Clinical Case: An Integral Approach from the Bioethical Perspective to the Disorders of Sexual Development (DSD)

Freddy Andrés Barrios Arroyave*

Department of Community Health, GISCO group investigator, Fundación Universitaria Autónoma de las Américas, Colombia

*Corresponding author: Freddy Andrés Barrios Arroyave, Master in Sexual and Reproductive Health, El Bosque University Department of Community Health, GISCO group investigator, Fundación Universitaria Autónoma de las Américas, Colombia

Submission: October 26, 2017;Published: January 09, 2018

DOI: 10.31031/PRM.2018.01.000514

ISSN: 2640-9666
Volume1 Issue3


Disorders of sex development (DSDs) can be distressing conditions for parents of newborns suffering from this condition. This alteration in sexual differentiation is much more frequent than it appears and primary health care workers need to be trained to guide parents and family members in making informed decisions to overcome these problems in the field of human reproduction. This is a case of a newborn with ambiguous genitalia who was valued by an interdisciplinary team although there were difficulties in choosing the best decision-making.

Keywords: Disorders of sex development (DSDs); Sex differentiation; Decision making; Ethics, medical; Bioethical issues

Clinical Data

This is the case of a newborn son of a 26-year-old primigravida woman. Pregnancy was apparently normal, nevertheless prenatal control results are unknown. The woman had a vaginal delivery at term (41 weeks) and no complications were mentioned. In the first evaluation the doctor observed that the newborn has male genital appearance; however, the mother notices that the urethral opening is at the base of the phallic axis and the phallus is short. It is evaluated by a pediatrician, who, based on the doubts of the mother, suspects the diagnosis of congenital adrenal hyperplasia (CAH). The physician provides explanations to parents about the findings and possible condition of the newborn, as well as information about the controversies regarding to gender allocation, parenting, and early surgery. An independent pediatric urologist examines the newborn and concludes that the baby should be a virilized girl and therefore considered as a real male child; so he resolves the case in this way: the surgical procedure of reassignment of sex must be consider. Meanwhile the pediatrician indicates that the result of the ultrasound performed to the newborn reports a formed uterus and presence of ovaries. A sample of umbilical cord blood is taken to evaluate the karyotype, but its result is not mentioned. The parents, their personal friends and the relatives have doubts about the appropriate time to schedule the hypospadia correction surgery; to which the doctor has no satisfactory answer for them.

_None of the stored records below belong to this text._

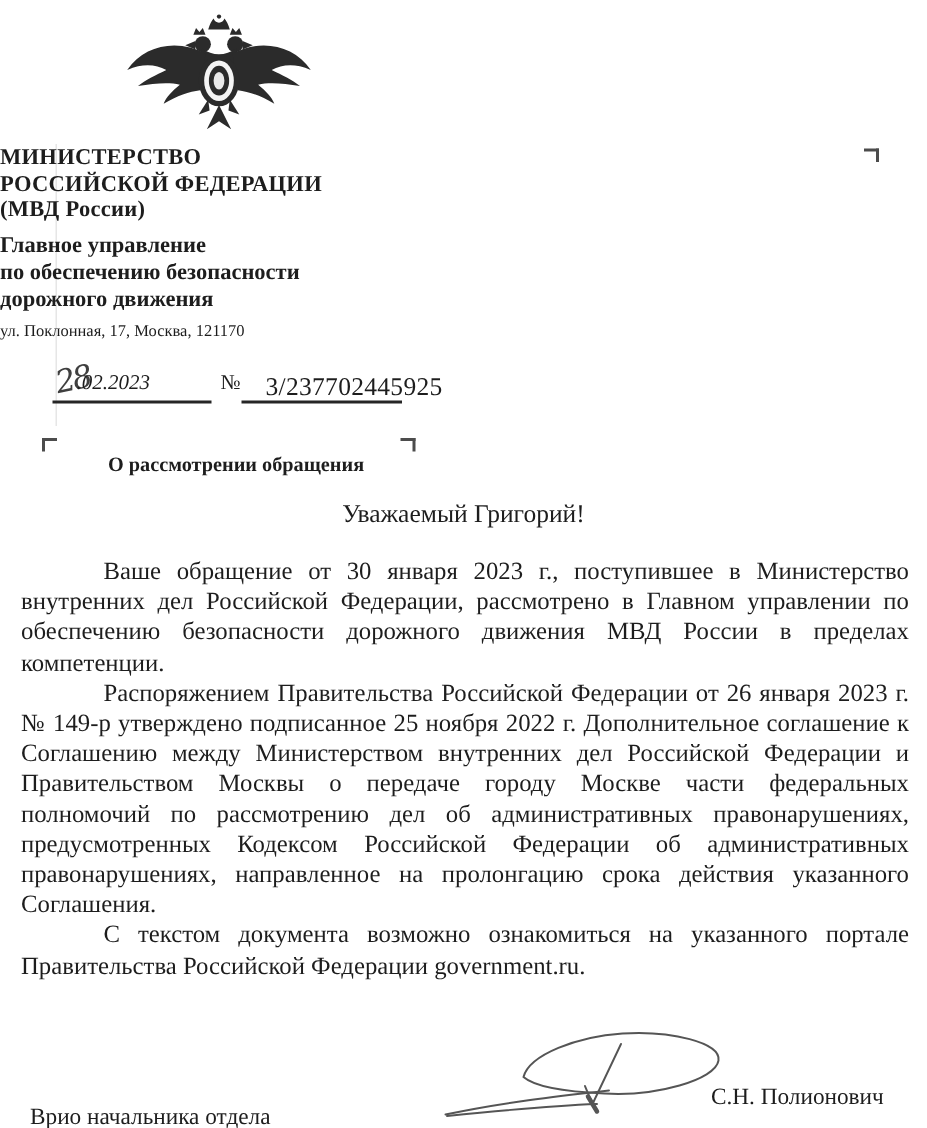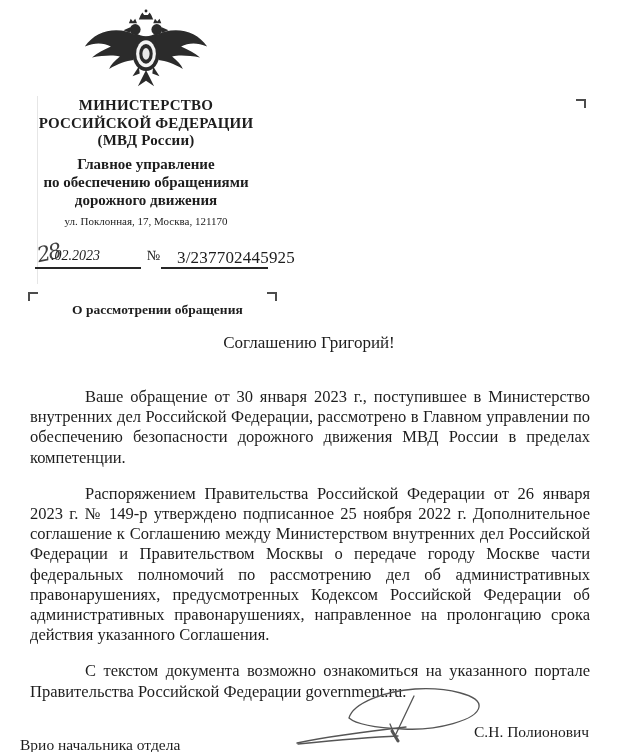"МИНИСТЕРСТВО" .letterhead { text-align: center -> none }
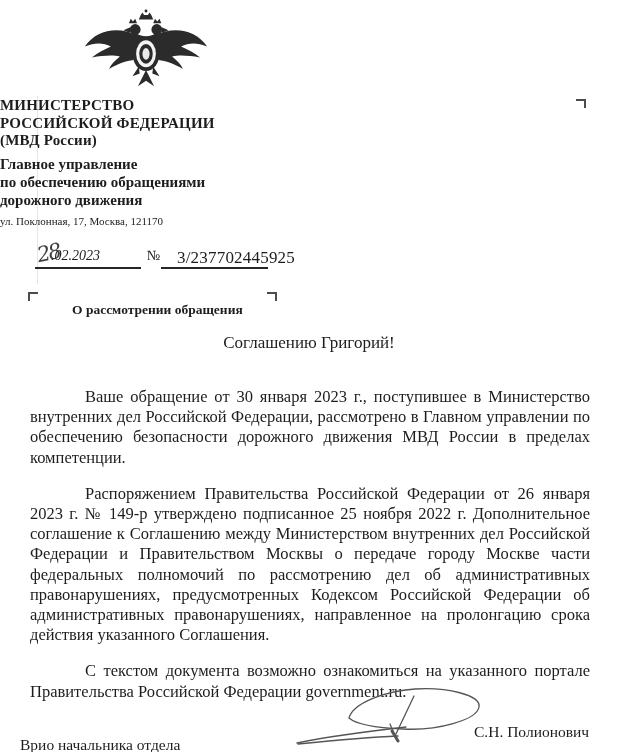"по обеспечению обращениями" div { text: обращениями -> безопасности }
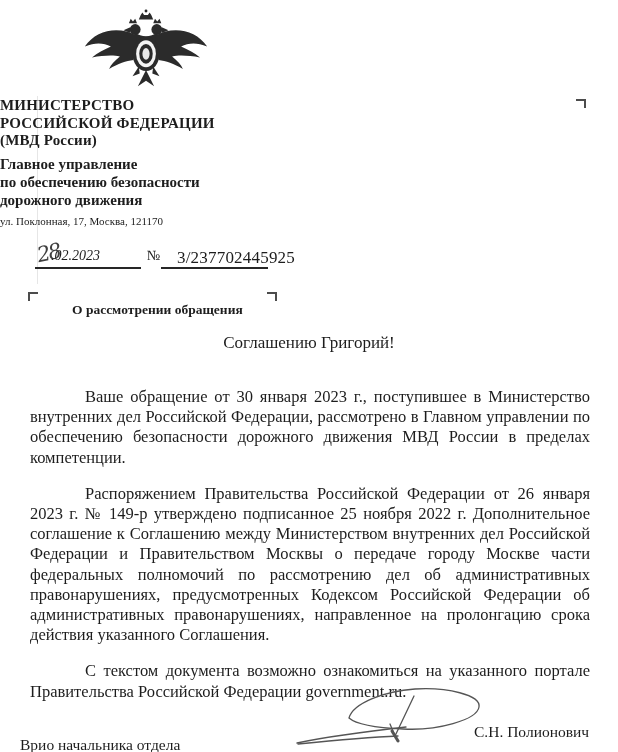"Соглашению Григорий!" div.abs { text: Соглашению -> Уважаемый }
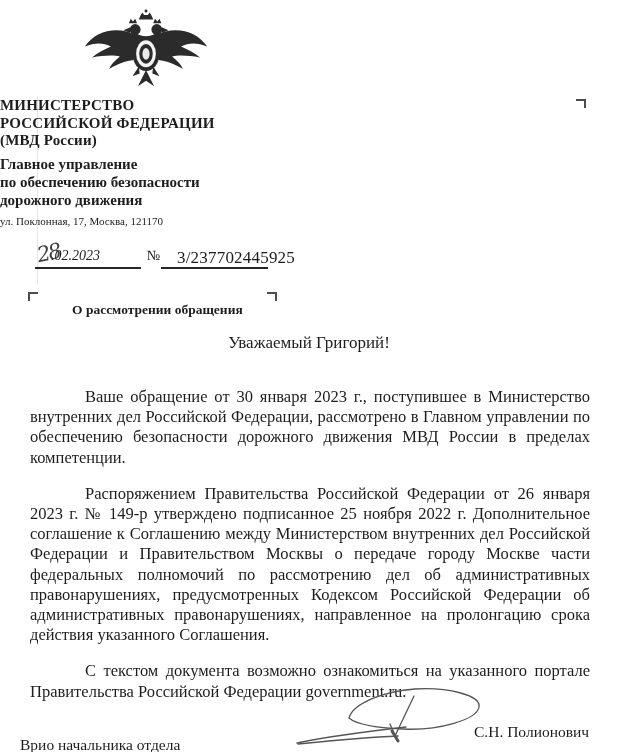"Ваше обращение от 30 января" .body-text p { margin: 16px -> 0 }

Based on the principles that govern clinical ethics, Jonsen [1] proposes that there are some questions that must be answered or clarified by the professional or the team of professionals who face decision making. Thus, medical indications should be primarily governed by the principles of beneficence and non-maleficence. From this perspective, it must be taken into account that this is a newborn diagnosed with a probable Disorder of Sex Development (DSDs), possibly a virilising congenital adrenal hyperplasia (HSC), in which the objectives of the surgical treatment would be to correct the appearance of the genitals (surgical reassignment of the anatomical sex) and to improve the urogenital function.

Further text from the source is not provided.